I once heard someone say “When it comes to time, a women getting ready to leave is equivalent to a man saying when he’s coming home.”
In my life, this couldn’t be more true. I suck at being on time, especially when it comes to family stuff and getting home. Everyone I’ve ever worked with sucked at being on time. I’ve had so many conversations with myself or colleagues having one foot out the door knowing they should leave NOW but unable to resist work talk. Even more difficult is spending precious time with friends and wanting to squeeze just a few minutes out of the day to hangout with them just to let others around you down later. (see: choosing to have that second beer at Happy Hour instead of heading home)

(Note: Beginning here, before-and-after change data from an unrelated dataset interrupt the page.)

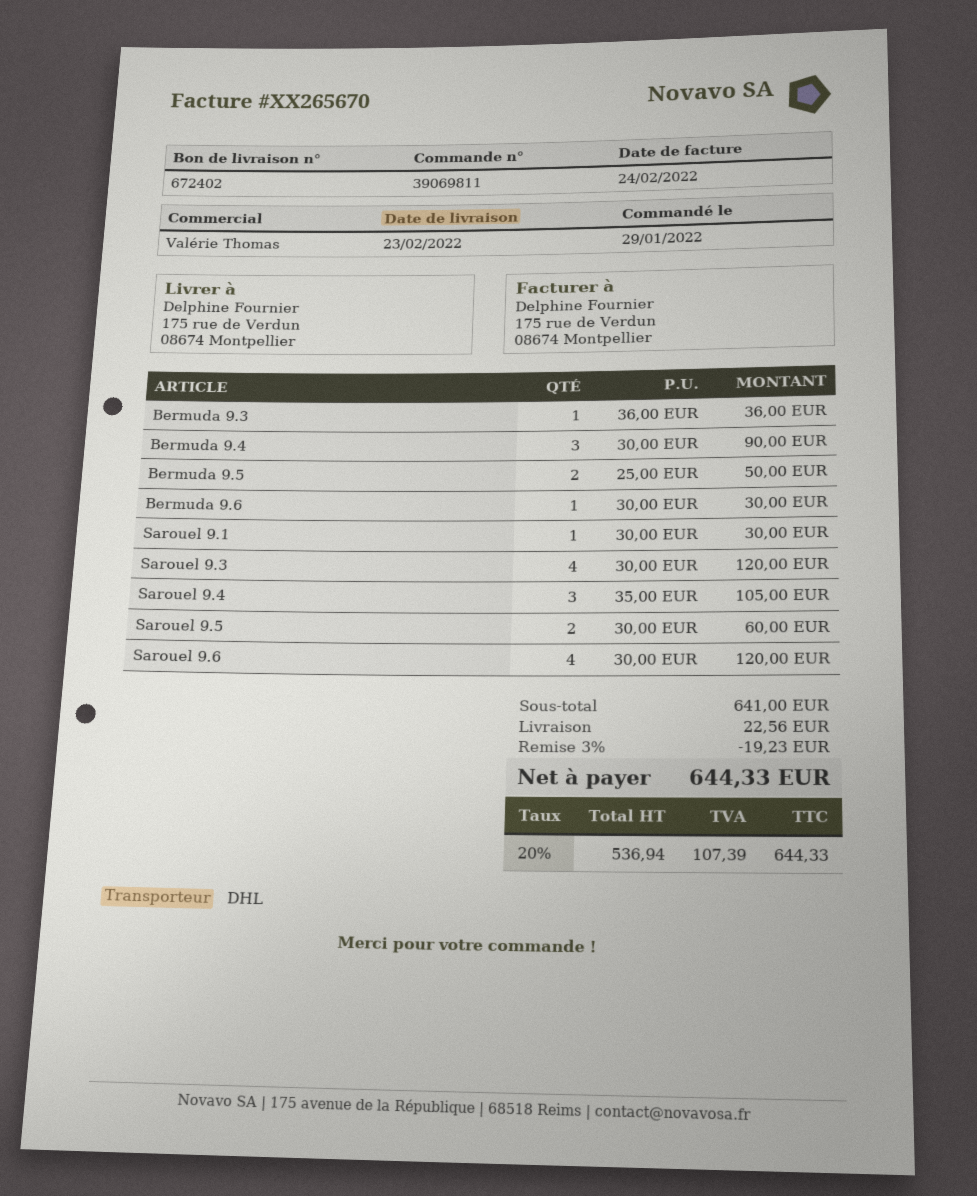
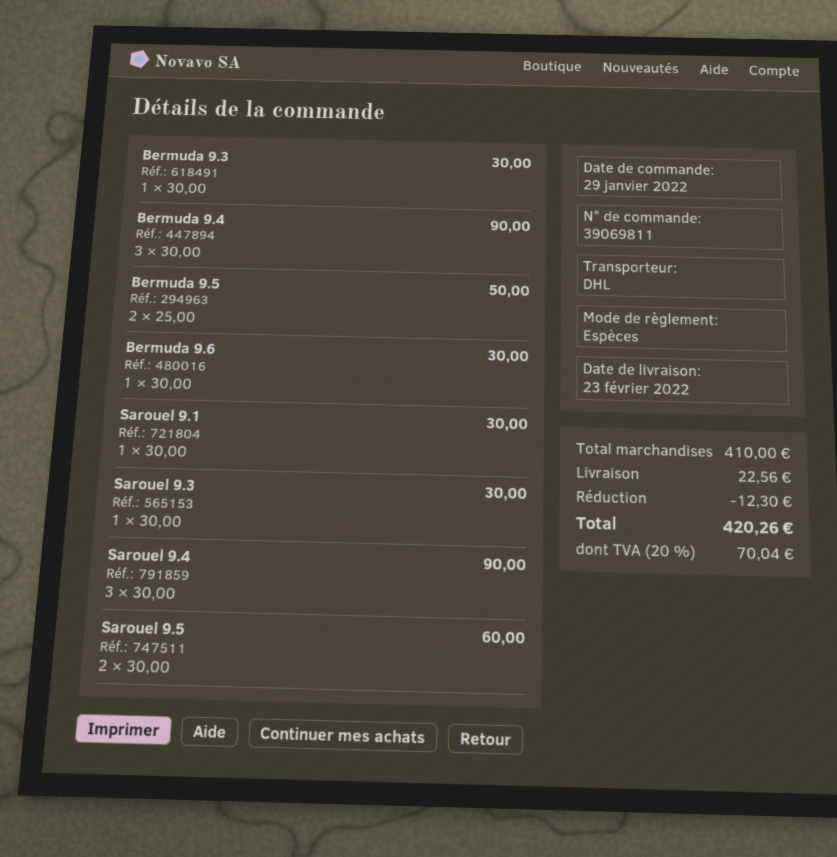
Bermuda 9.3: 1 x 36.00 = 36.00 -> 1 x 30.00 = 30.00
Sarouel 9.3: 4 x 30.00 = 120.00 -> 1 x 30.00 = 30.00
Sarouel 9.4: 3 x 35.00 = 105.00 -> 3 x 30.00 = 90.00
Sarouel 9.6: 4 x 30.00 = 120.00 -> none
subtotal: 641.00 -> 410.00
discount: 19.23 -> 12.30
tax: 20% = 107.39 -> 20% = 70.04
total: 644.33 -> 420.26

Try this exercise, close your eyes and visually levitate over a situation in your mind, clearly understanding how each person feels in their own way (think: scene from Scrooge or overhead view of a RPG game). This is an exercise I try often and rarely achieve success. When you do, it can be powerful. Think about what a pain in the ass it is for your wife, friend or colleague when you are 45 minutes late, regardless of why you are. Use the overhead visualization technique to see that scene in your mind.
When it comes to time expectations, do these things:
1. Choose short term disappointment over long term trust damage.
Get used to over estimating the time it will take to do something or be somewhere. This is as true for your wife expecting you home for dinner as it is estimating delivery of a new software feature. Estimating high will yield short term disappointment but it’s worth it to not lose long term trust.
2. Schedules Matter
In my marriage, I have assumed synchronicity on schedules so many times and been wrong that’s it’s embarrasing. Schedules need to be taken seriously, not just treated as a minor annoyance. Big mistakes can be made by scheduling mishaps.
3. Reiterate. Reiterate. Retrospect.
As soon as you feel like you have your system dialed in it’s probably time to retrospecct on schedules. Never assume you have this figured out because life changes quickly which changes expectations surrounding this.
4. Always Txt
I have gotten in countless arguments trying to defend my guilt riden tardiness when a simple txt would have sufficed. Instead of texting “Running an hour late, sorry.” which would take 3 seconds, I skip that and send a mental message to my spouse that I am not thinking at all about her or the family, when in fact I’m stressed about running late. (I did this tonight which prompted this blog post.)
If you have a career or interest that involves attending after-work events, and you have a wife, family, friends, etc in which you have set expectations, don’t mess that up.
Good Luck. Being on time for meetings and presentations is one thing, being on time for your family and friends requires a different type of discipline.